[Data]:

>>

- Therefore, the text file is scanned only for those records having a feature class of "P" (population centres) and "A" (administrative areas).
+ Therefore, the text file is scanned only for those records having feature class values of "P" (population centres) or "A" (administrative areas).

<<
>>

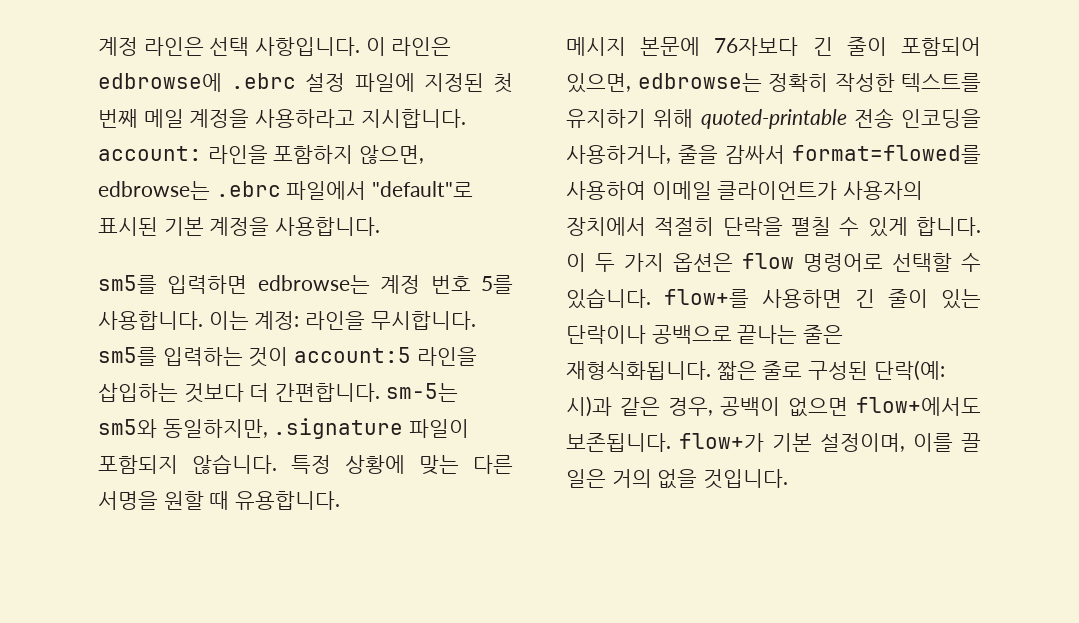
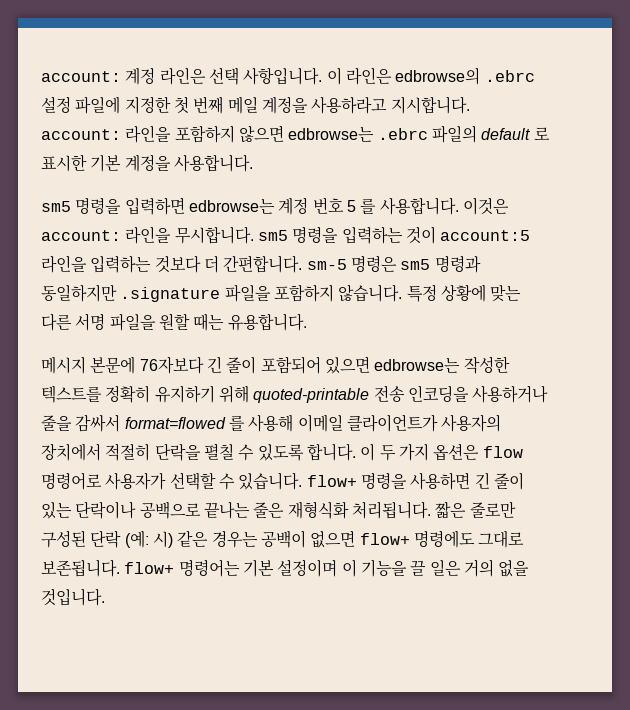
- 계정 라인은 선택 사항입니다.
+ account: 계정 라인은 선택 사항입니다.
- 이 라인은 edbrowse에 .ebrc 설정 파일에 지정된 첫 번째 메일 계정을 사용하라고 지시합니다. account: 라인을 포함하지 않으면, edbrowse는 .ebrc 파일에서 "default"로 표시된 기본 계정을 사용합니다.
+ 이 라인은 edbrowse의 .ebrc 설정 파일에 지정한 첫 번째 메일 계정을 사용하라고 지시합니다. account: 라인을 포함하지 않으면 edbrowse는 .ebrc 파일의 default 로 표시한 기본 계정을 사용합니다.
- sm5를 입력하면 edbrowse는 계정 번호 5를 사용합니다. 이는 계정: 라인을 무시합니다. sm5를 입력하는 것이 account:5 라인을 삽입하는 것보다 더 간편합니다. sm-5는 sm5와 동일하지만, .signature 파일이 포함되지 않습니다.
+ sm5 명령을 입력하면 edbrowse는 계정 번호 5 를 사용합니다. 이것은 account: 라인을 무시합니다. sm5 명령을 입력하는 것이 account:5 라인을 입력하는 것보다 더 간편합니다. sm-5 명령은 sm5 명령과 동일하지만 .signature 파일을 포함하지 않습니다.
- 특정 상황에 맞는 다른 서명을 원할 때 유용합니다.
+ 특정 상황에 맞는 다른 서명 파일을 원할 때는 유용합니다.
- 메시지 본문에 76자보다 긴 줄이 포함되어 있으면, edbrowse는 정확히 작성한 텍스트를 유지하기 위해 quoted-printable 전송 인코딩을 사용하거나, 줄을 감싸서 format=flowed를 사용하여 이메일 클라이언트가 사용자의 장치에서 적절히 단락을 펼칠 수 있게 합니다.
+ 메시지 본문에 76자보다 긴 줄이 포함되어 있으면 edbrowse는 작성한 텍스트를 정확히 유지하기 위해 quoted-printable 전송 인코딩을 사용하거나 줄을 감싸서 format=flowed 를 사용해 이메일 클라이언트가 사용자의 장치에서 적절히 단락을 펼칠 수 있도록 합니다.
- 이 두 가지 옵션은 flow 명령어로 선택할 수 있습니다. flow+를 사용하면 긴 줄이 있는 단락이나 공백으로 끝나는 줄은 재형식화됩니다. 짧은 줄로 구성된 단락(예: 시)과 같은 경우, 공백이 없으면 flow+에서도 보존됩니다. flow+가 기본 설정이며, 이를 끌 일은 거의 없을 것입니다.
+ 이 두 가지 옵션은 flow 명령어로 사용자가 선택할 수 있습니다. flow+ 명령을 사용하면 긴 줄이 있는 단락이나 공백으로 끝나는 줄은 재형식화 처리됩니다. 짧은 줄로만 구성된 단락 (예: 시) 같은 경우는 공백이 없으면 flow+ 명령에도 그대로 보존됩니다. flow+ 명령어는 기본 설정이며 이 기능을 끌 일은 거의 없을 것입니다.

<<

[Exercise instructions]:
Using the data above, reproduce exactly the lines between those holding "- 메시지 본문에 76자보다" and "기능을 끌 일은 거의 없을 것입니다.", inclusive, and no others.

[Written answer]:
- 메시지 본문에 76자보다 긴 줄이 포함되어 있으면, edbrowse는 정확히 작성한 텍스트를 유지하기 위해 quoted-printable 전송 인코딩을 사용하거나, 줄을 감싸서 format=flowed를 사용하여 이메일 클라이언트가 사용자의 장치에서 적절히 단락을 펼칠 수 있게 합니다.
+ 메시지 본문에 76자보다 긴 줄이 포함되어 있으면 edbrowse는 작성한 텍스트를 정확히 유지하기 위해 quoted-printable 전송 인코딩을 사용하거나 줄을 감싸서 format=flowed 를 사용해 이메일 클라이언트가 사용자의 장치에서 적절히 단락을 펼칠 수 있도록 합니다.
- 이 두 가지 옵션은 flow 명령어로 선택할 수 있습니다. flow+를 사용하면 긴 줄이 있는 단락이나 공백으로 끝나는 줄은 재형식화됩니다. 짧은 줄로 구성된 단락(예: 시)과 같은 경우, 공백이 없으면 flow+에서도 보존됩니다. flow+가 기본 설정이며, 이를 끌 일은 거의 없을 것입니다.
+ 이 두 가지 옵션은 flow 명령어로 사용자가 선택할 수 있습니다. flow+ 명령을 사용하면 긴 줄이 있는 단락이나 공백으로 끝나는 줄은 재형식화 처리됩니다. 짧은 줄로만 구성된 단락 (예: 시) 같은 경우는 공백이 없으면 flow+ 명령에도 그대로 보존됩니다. flow+ 명령어는 기본 설정이며 이 기능을 끌 일은 거의 없을 것입니다.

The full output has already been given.